Segundo conhecedores da ilha, Fidel Castro administra a própria sucessão e segura expectativa popular sobre transição

Despedida prolongada do ditador pode frear planos de reforma de Raúl; vice Carlos Lage pode ser surpresa no processo sucessório

DA REDAÇÃO

Com a carta de renúncia de Fidel Castro -na qual em certo trecho ele diz "não me despeço"-, o regime cubano cumpre importante etapa do estudado processo de transição que já começou há 18 meses na ilha, alimentando expectativas internas sobre melhora das duras condições de vida, mas dilatando o prazo de uma abertura democrática ou do colapso do sistema político construído depois da revolução de 1959.
Essa é a opinião de estudiosos de Cuba ouvidos pela Folha. Para nenhum deles, o passo tomado pelo ditador foi uma surpresa ou acarreta mudanças bruscas no futuro imediato da ilha -não enquanto Fidel viver.
O fato de Fidel decidir estar fora do poder -em vez de uma morte repentina que causaria dias de comoção na ilha em meio a uma transição política indefinida- torna-o, paradoxalmente, administrador e fiador de sua própria sucessão.
"Fidel está conseguindo gerenciar sua própria sucessão, de uma forma constitucional.
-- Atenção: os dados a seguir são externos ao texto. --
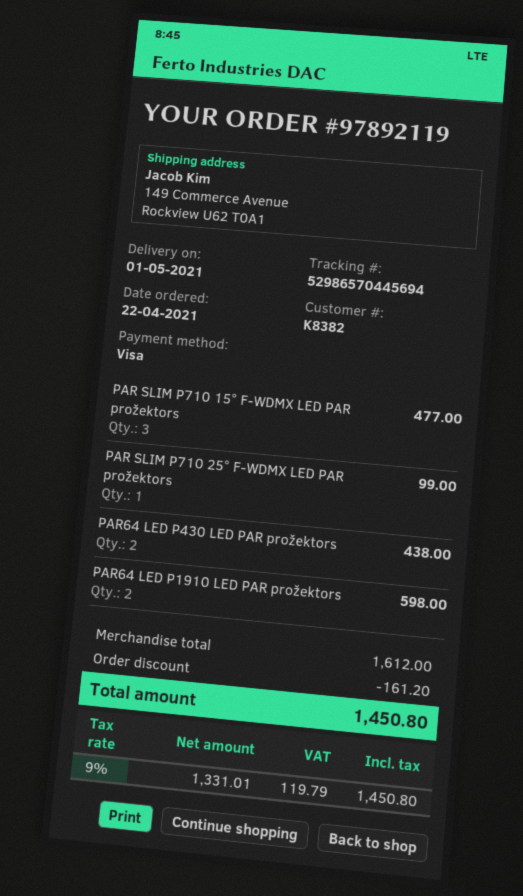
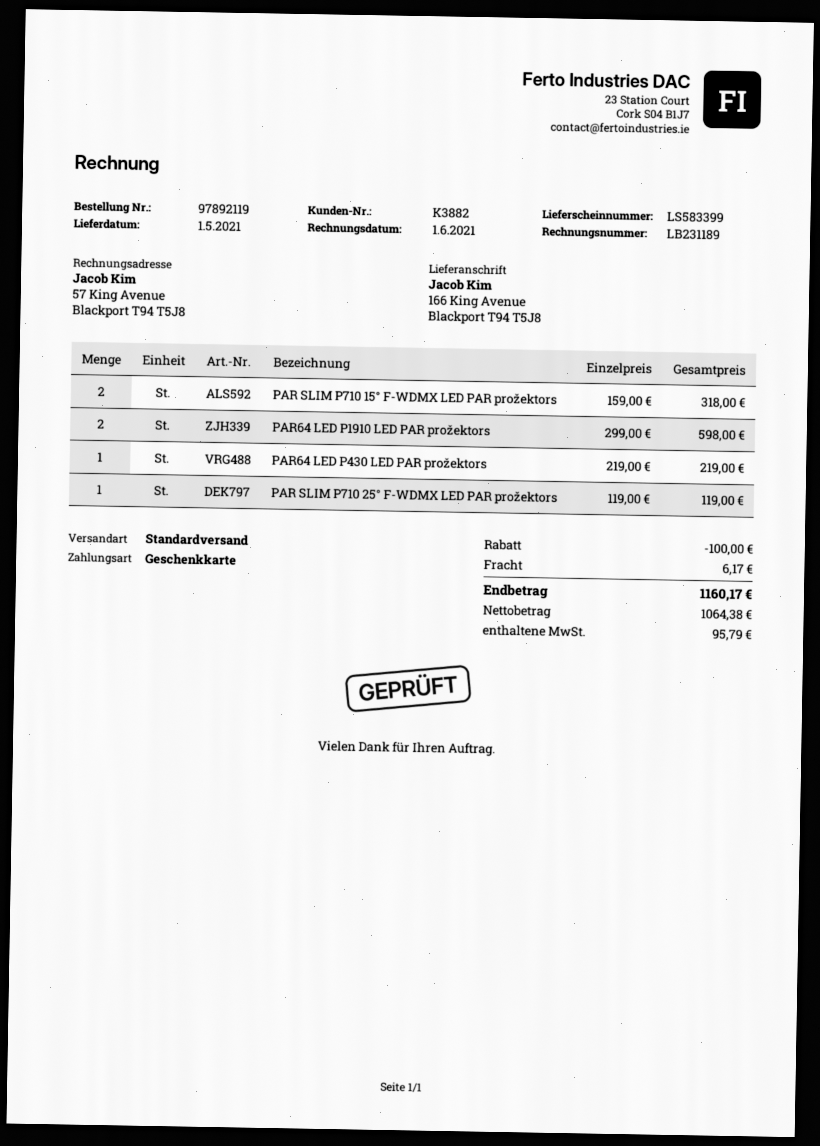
customer number: K8382 -> K3882
payment method: Visa -> gift card
ship to: 149 Commerce Avenue, Rockview U62 T0A1 -> 166 King Avenue, Blackport T94 T5J8
PAR SLIM P710 15° F-WDMX LED PAR prožektors: 3 for 477.00 -> 2 for 318.00
PAR SLIM P710 25° F-WDMX LED PAR prožektors: 1 for 99.00 -> 1 for 119.00
PAR64 LED P430 LED PAR prožektors: 2 for 438.00 -> 1 for 219.00
discount: 161.20 -> 100.00
shipping: none -> 6.17
net: 1331.01 -> 1064.38
tax: 119.79 -> 95.79
total: 1450.80 -> 1160.17

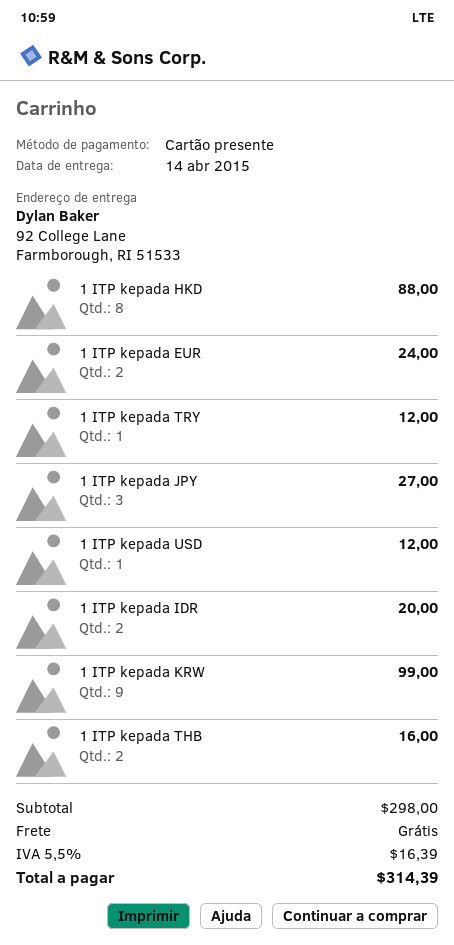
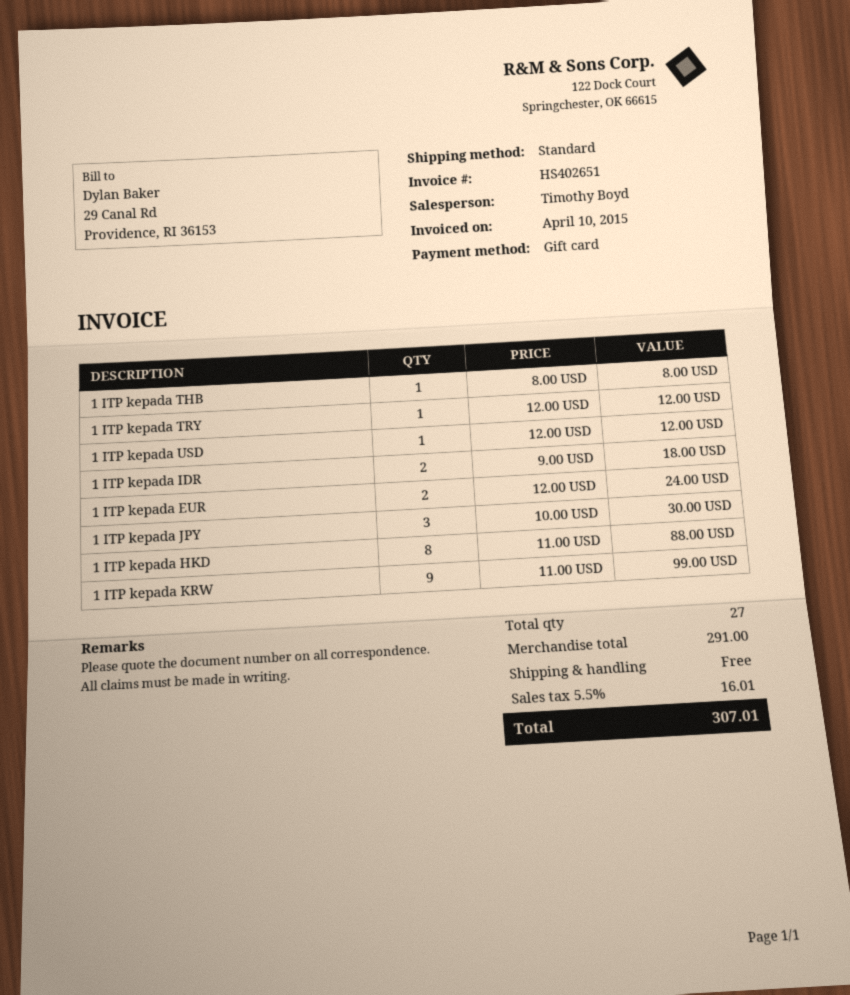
1 ITP kepada JPY: 3 for 27.00 -> 3 for 30.00
1 ITP kepada IDR: 2 for 20.00 -> 2 for 18.00
1 ITP kepada THB: 2 for 16.00 -> 1 for 8.00
subtotal: 298.00 -> 291.00
tax: 5.5% = 16.39 -> 5.5% = 16.01
total: 314.39 -> 307.01

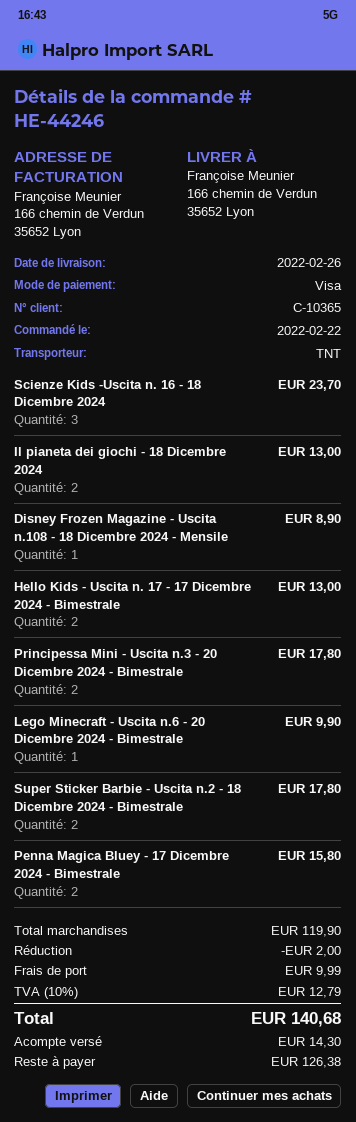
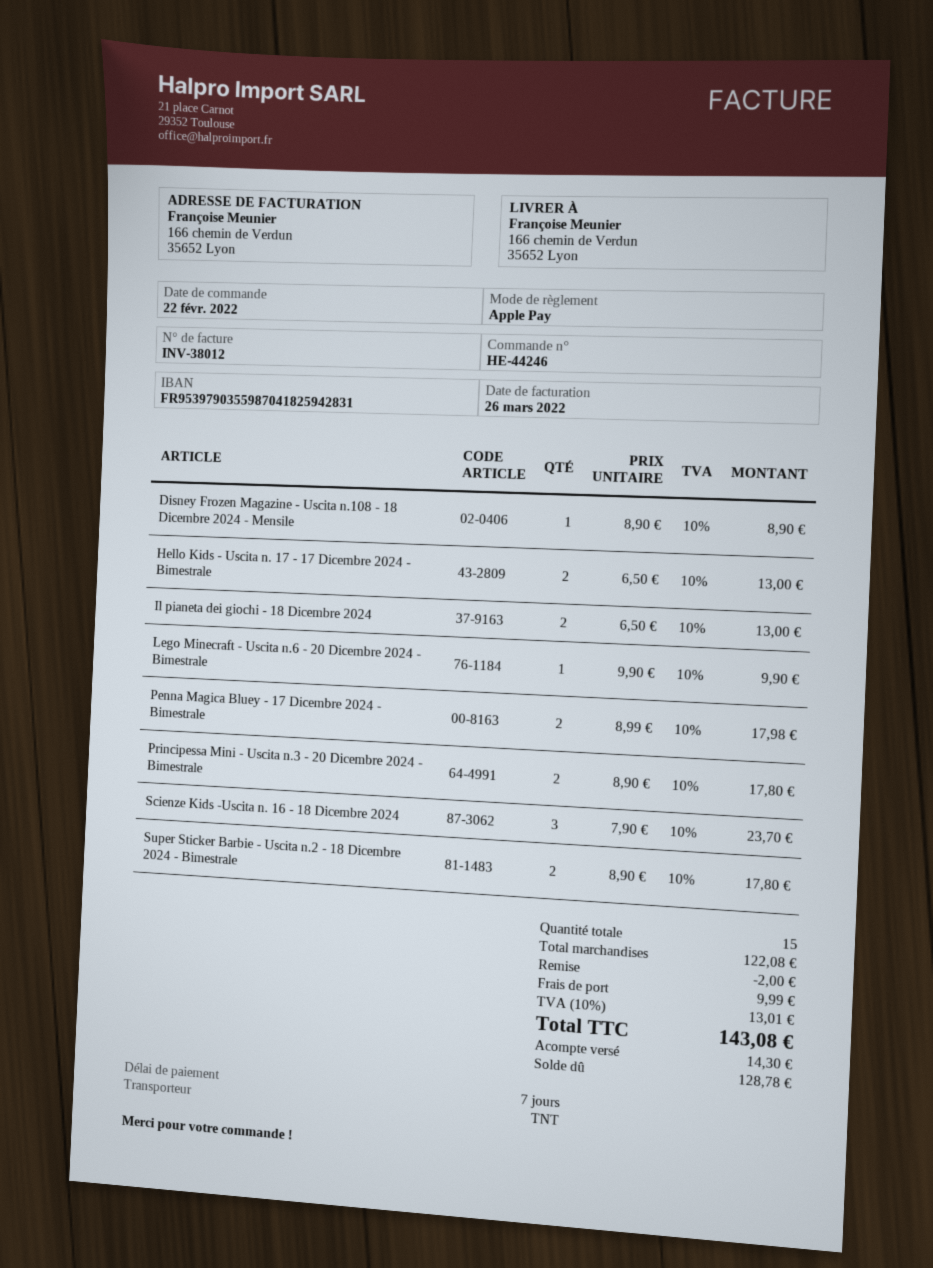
payment method: Visa -> Apple Pay
Penna Magica Bluey - 17 Dicembre 2024 - Bimestrale: 2 for 15.80 -> 2 for 17.98
subtotal: 119.90 -> 122.08
tax: 10% = 12.79 -> 10% = 13.01
total: 140.68 -> 143.08
balance: 126.38 -> 128.78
Ele está observando tudo e promovendo um processo pacífico", disse Julia Sweig, analista para América Latina do Council on Foreign Relations.
Ignácio Ramonet, diretor do jornal "Le Monde Diplomatique", reforça a idéia de transição administrada. "Fidel não está desaparecendo, é uma personalidade enorme, que vai continuar escrevendo. Ele está saindo do poder tradicional para assumir o quarto poder", diz ele, autor de "Fidel Castro: Biografia a duas vozes".

Despedida prolongada
Essa despedida prolongada tem efeito colaterais. Para Sweig, a situação funciona como moderador de expectativas em torno do que pode ser o governo Raúl Castro, seu irmão no poder interinamente desde julho de 2006, quando o ditador adoeceu gravemente.
"Estando de fora e ainda vivo, o que Fidel faz é ajudar Raúl Castro a manejar as expectativas e mantê-las baixas, enquanto põe na mesa o tema do "pão e da manteiga", ou seja, como os cubanos terão acesso a uma vida melhor", diz ela, autora do livro de 2002 "Inside the Cuban Revolution".
Isso porque, se Fidel é o pai intelectual e guia do regime, Raúl sempre foi -e reforçou essa imagem no último ano e meio- o irmão de poucas palavras, que gosta de ser visto como "pragmático".
O perfil, combinado com um chamado amplo ao debate na ilha feito pelo comandante interino em meados do ano passado, contribuíram para sugerir uma atmosfera de que, com Raúl, parte das queixas apresentadas nas reuniões em locais de trabalho ou universidades (salários baixíssimos, economia paralela em dólar, restrições de viagens e internet) pudesse ser resolvida.
Para o cubano Samuel Faber, professor aposentado da Universidade da Cidade de Nova York, um outro efeito da despedida prolongada é justamente brecar eventuais intenções do irmão de acelerar plano de reformas econômicas.
"Enquanto ele ainda tiver suficiente saúde para falar por telefone, escrever artigos e falando com pessoas, sempre vai ser um fator de influência. Não creio que Raúl se atreva a fazer mudanças importantes enquanto for assim", diz Farber.
Tanto o cubano como Sweig dizem que o que está no horizonte são pequenas reformas econômicas, como no regime de terras ou na administração de pequenos negócios.
Quanto aos alcances do chamado ao debate de Raúl, Farber lembra que o regime está num processo que também busca controlar: ouve as queixas, não sabe como responder a elas -como ficou claro no debate gravado com estudantes e o presidente do Parlamento, há duas semanas- e veta divulgação nacional dos debates.
"O governo mantém o monopólio de comunicação entre diferentes grupos de cidadãos. Dessa maneira, não permite que se articulem os grupos insatisfeitos nacionalmente. Mas o fato é que há uma inquietude na ilha", diz o professor.

Sucessão e gerações
No próximo domingo, o sucessor formal de Fidel vai ser escolhido, na sessão inaugural da Assembléia Nacional de Cuba, eleita em 20 de janeiro.
Os parlamentares elegem os 31 membros do Conselho de Estado e o presidente máximo da instância, até ontem Fidel.
Há uma grande expectativa, ecoada nas ruas de Havana, de que Raúl seja simplesmente confirmado no cargo que já ocupa interinamente. Mas Julia Sweig não descarta que um dos vice-presidentes do conselho, o influente Carlos Lage, 56, represente também uma renovação geracional e seja eleito.
De todo modo, mesmo que Raúl seja o novo presidente, com seus 76 anos, abre-se a vaga do posto que ele formalmente ocupa, o de número 2.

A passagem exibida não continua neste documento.